There was a learning curve and today vintners are more attuned to how and where to grow it properly and how to make it. It is now the fastest growing red variety in bottle for South African wine exports. That said, there are some South African winemakers who don’t like Pinotage. Buzzeo quotes South African consulting winemaker Brett Rightford. “Pinotage is the new heartbreak grape. We have a legacy of winemaking with other varieties that stretches hundreds of years. Pinotage is a relatively new focus (80-plus years old) that takes time to understand, and those who make the effort are well rewarded.”

Pinotage is typically a full-bodied, intense, darkly colored and fruited (black currant, black plum) wine with a muscular tannic structure suitable for cellaring. The wines may age for at least 20 years at which time they often show Pinot Noir characters, much like aged Zinfandel. Coffee or mocha accents are commonplace but there are a wide range of styles.
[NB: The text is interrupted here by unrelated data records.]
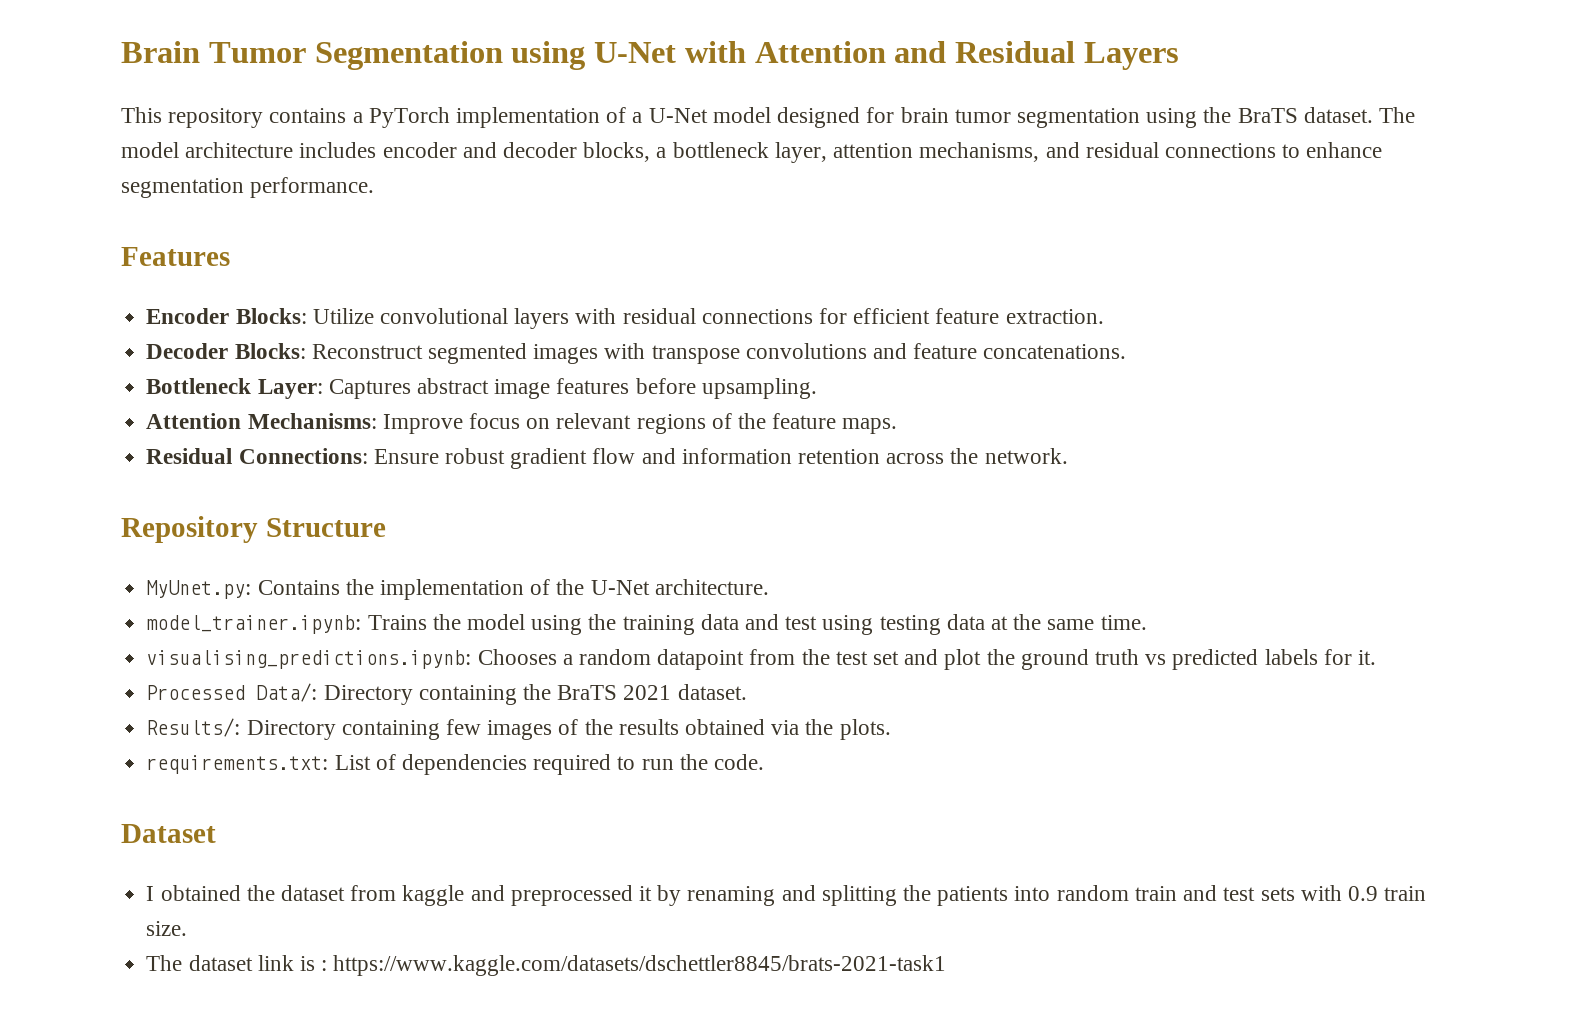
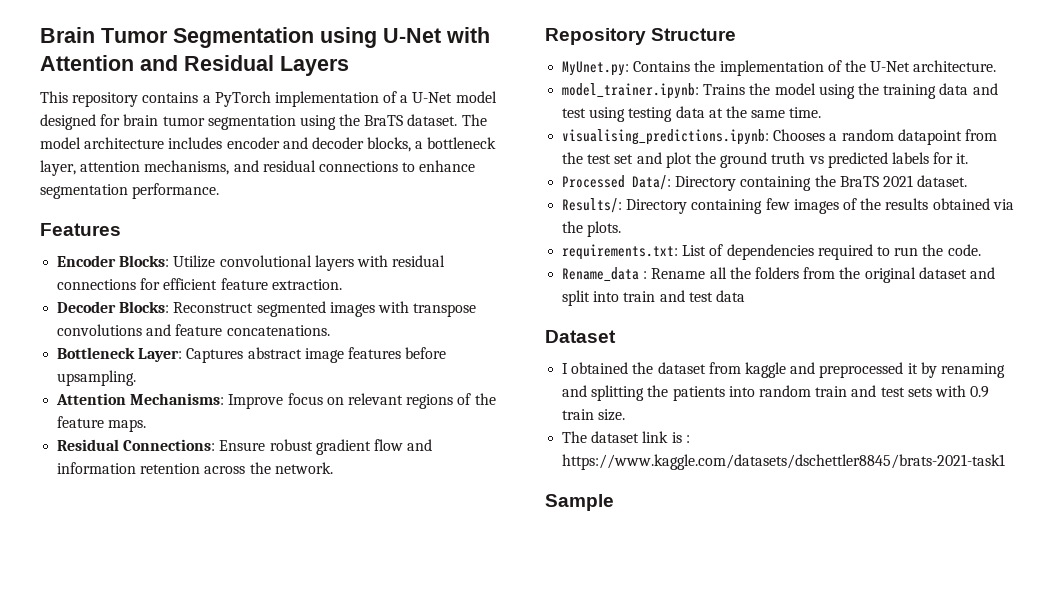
+ Rename_data : Rename all the folders from the original dataset and split into train and test data
+ Sample

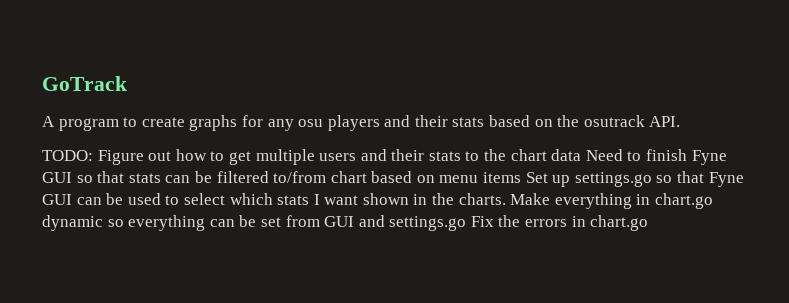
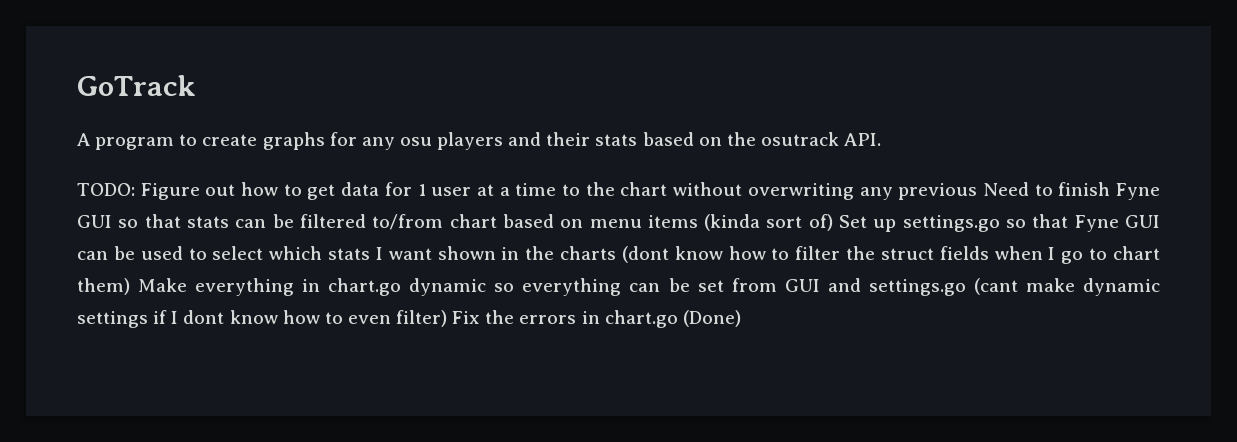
- Figure out how to get multiple users and their stats to the chart data Need to finish Fyne GUI so that stats can be filtered to/from chart based on menu items Set up settings.go so that Fyne GUI can be used to select which stats I want shown in the charts. Make everything in chart.go dynamic so everything can be set from GUI and settings.go Fix the errors in chart.go
+ Figure out how to get data for 1 user at a time to the chart without overwriting any previous Need to finish Fyne GUI so that stats can be filtered to/from chart based on menu items (kinda sort of) Set up settings.go so that Fyne GUI can be used to select which stats I want shown in the charts (dont know how to filter the struct fields when I go to chart them) Make everything in chart.go dynamic so everything can be set from GUI and settings.go (cant make dynamic settings if I dont know how to even filter) Fix the errors in chart.go (Done)

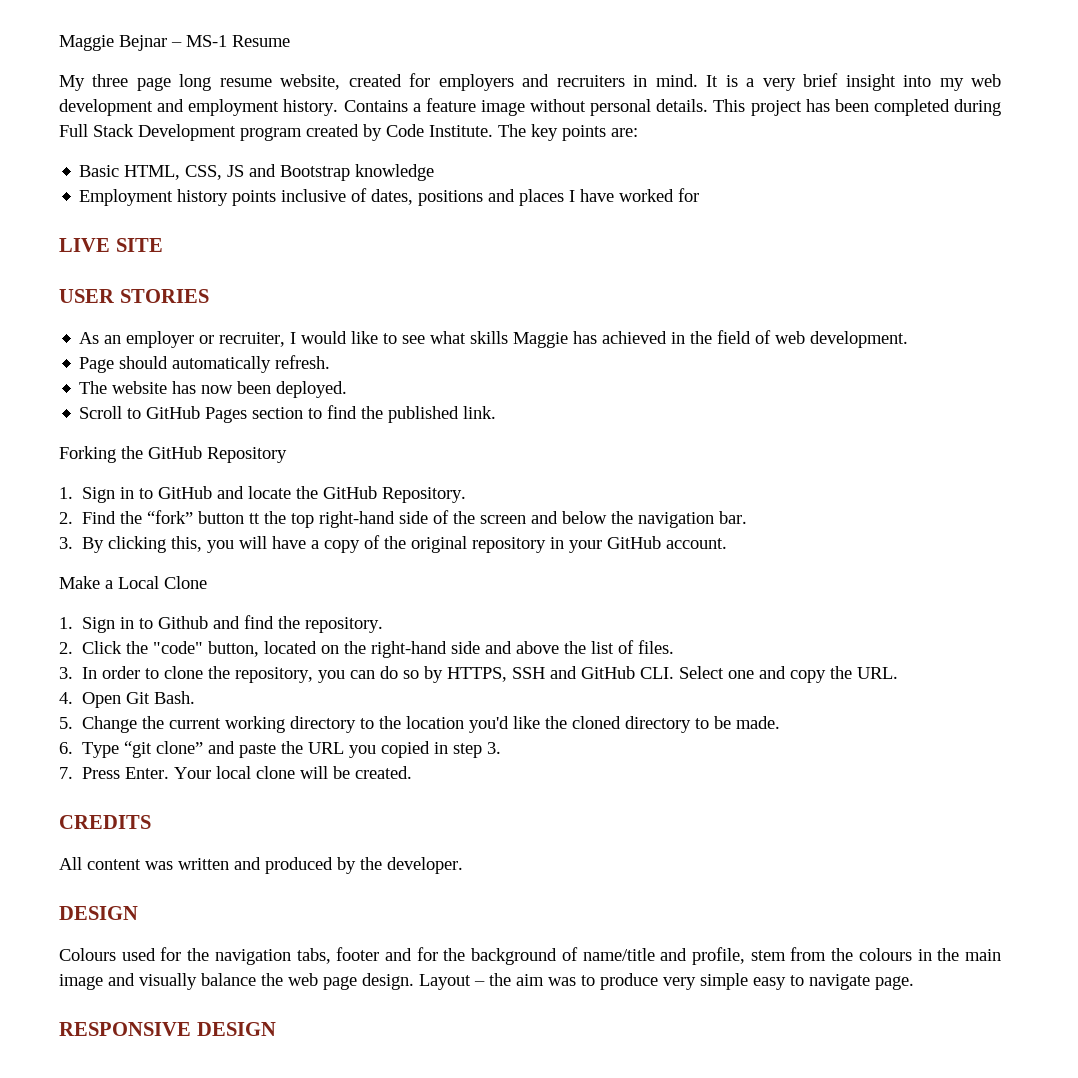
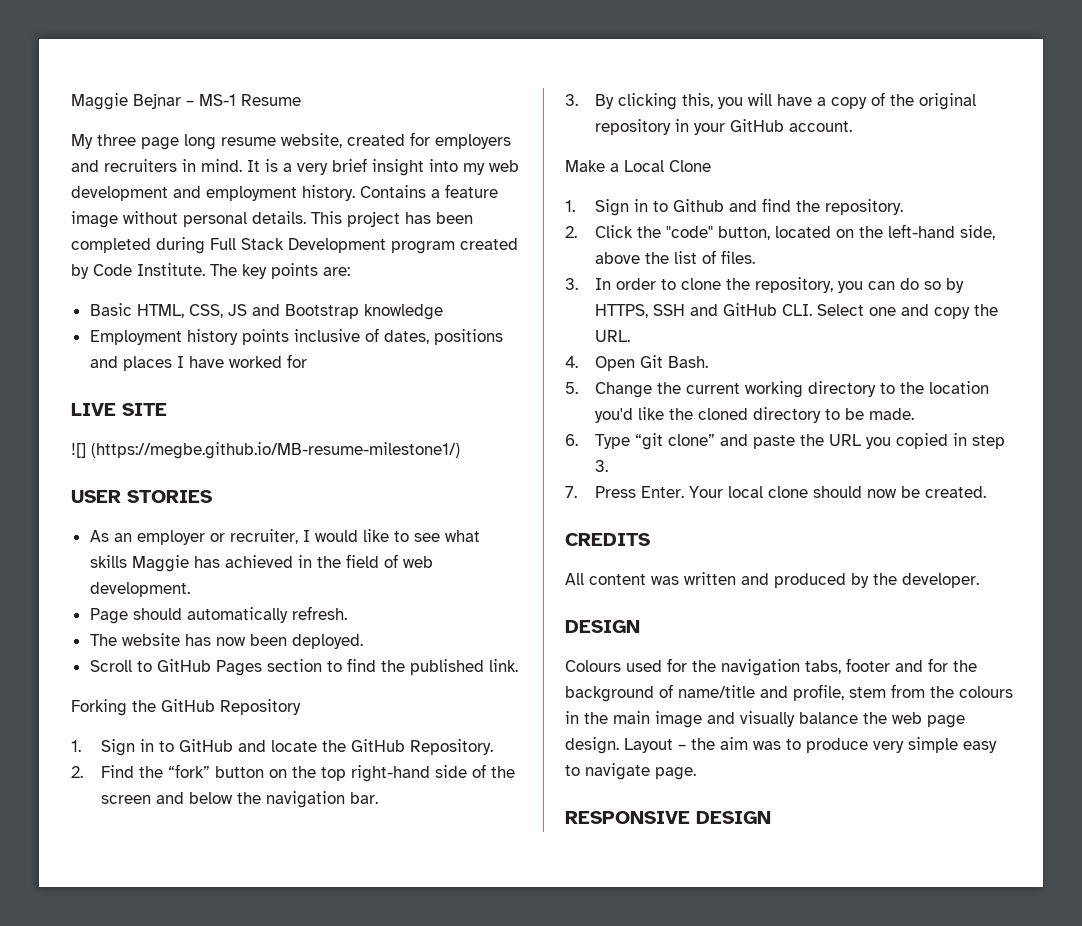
+ ![] (https://megbe.github.io/MB-resume-milestone1/)
- 2. Find the “fork” button tt the top right-hand side of the screen and below the navigation bar.
+ 2. Find the “fork” button on the top right-hand side of the screen and below the navigation bar.
- 2. Click the "code" button, located on the right-hand side and above the list of files.
+ 2. Click the "code" button, located on the left-hand side, above the list of files.
- Your local clone will be created.
+ Your local clone should now be created.

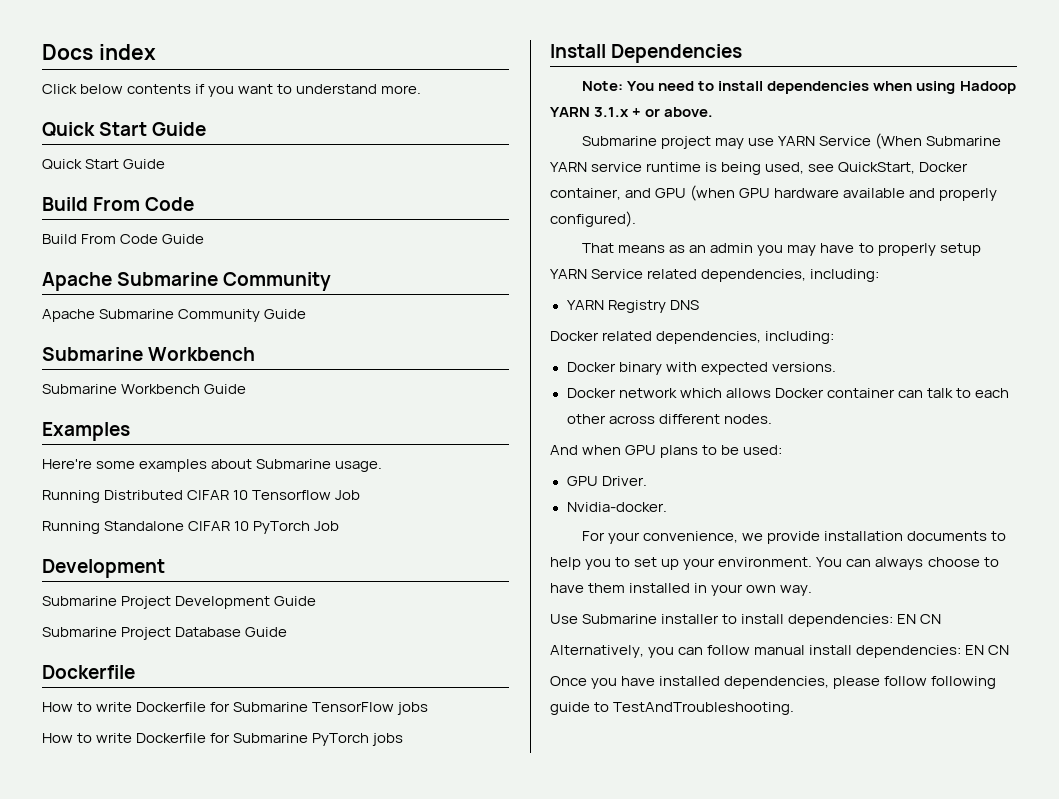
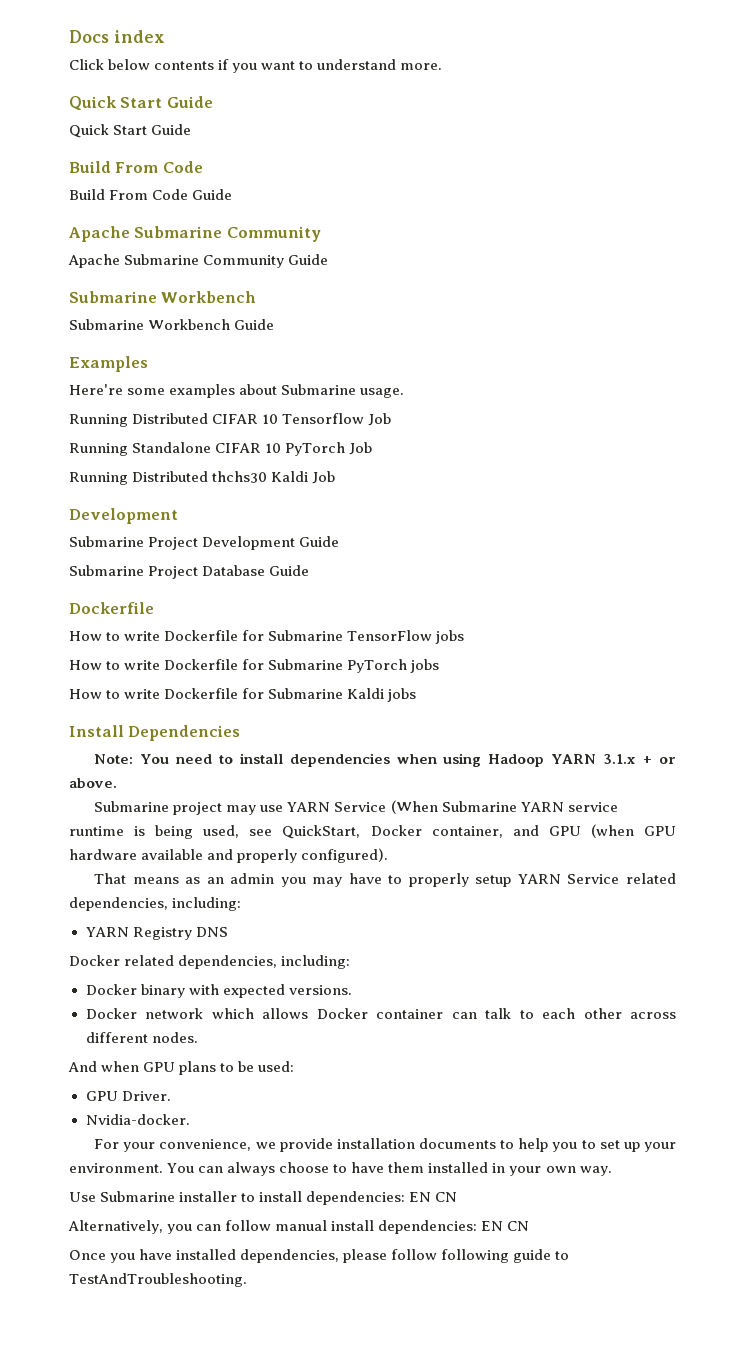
+ Running Distributed thchs30 Kaldi Job
+ How to write Dockerfile for Submarine Kaldi jobs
Paul sent me the 2008 and 2009 vintages of Loma Prieta Amorosa Lodi Pinotage to sample and I compared them to a highly rated South African version from producer Kanonkop. The wines are produced and bottled for Loma Preita Winery by Lodi Vino Co.. Take my reviews with a grain of salt and explore on your own, because I have no credible reference point for Pinotage wines.

The wines are sold through the winery’s online store at www.lomaprietawinery.com. The Loma Prieta tasting room is usually open weekends (check at 408-353-2950 in advance) and download the detailed directions to the winery from the website (not recommended in bad weather and remember that cell phones don’t work on this route!). The adventurous travel experience is definitely worth the effort.


2008 Loma Prieta Winery Amorosa Vineyard Lodi Pinotage

14.3% alc., $45. · Dark purple color in the glass. Aromas of black fruits, tobacco, earth, beet root, jam on toast and oil can (from oak). Tasty core of black raspberry and blackberry fruit with a little red fruit and tea flavors chiming in. The fruit is really vivid and charming and reminds of Pinot Noir. Silky with mild fine-grain tannins. Very good.

2009 Loma Prieta Winery Amorosa Vineyard Lodi Pinotage

15.1% alc., $45. · Dark purple color in the glass. Aromas of dark red berries and eucalyptus. Earthy and rustic with a full monty of dark red and black fruit flavors highlighted with a note of dark chocolate, all swathed in firm tannins. Better the following day from a previously opened and re-corked bottle showing less tannin, more fruit and more persistence on the finish. Needs a couple of years in bottle. Good (+).

2009 Kanonkop Estate South Africa Pinotage

14.0% alc., $36.95. Imported by Cape Classics, New York, New York. Crafted from Kanonkop’s oldest vines up to 57 years old. Non-irrigated, bush vines in decomposed granite soil. 3-day cold soak in open-top fermenters, punch downs every 2 hours, aged 16 months in 70% new and 30% second fill French oak. · Deep purple color in the glass. Aromas of ripe dark red berries, damp wine cellar, loamy earth and dirty boot - like enjoying fresh berries with a person who hasn’t showered in a couple of days - fruity, earthy and a little stinky. Full-bodied, dense and rustic with black currant and black plum flavors. The fruit is tightly compressed in the wine’s prodigious tannins. Oak is evident but not overbearing. I would imagine that this wine would benefit from several years in the cellar. Good.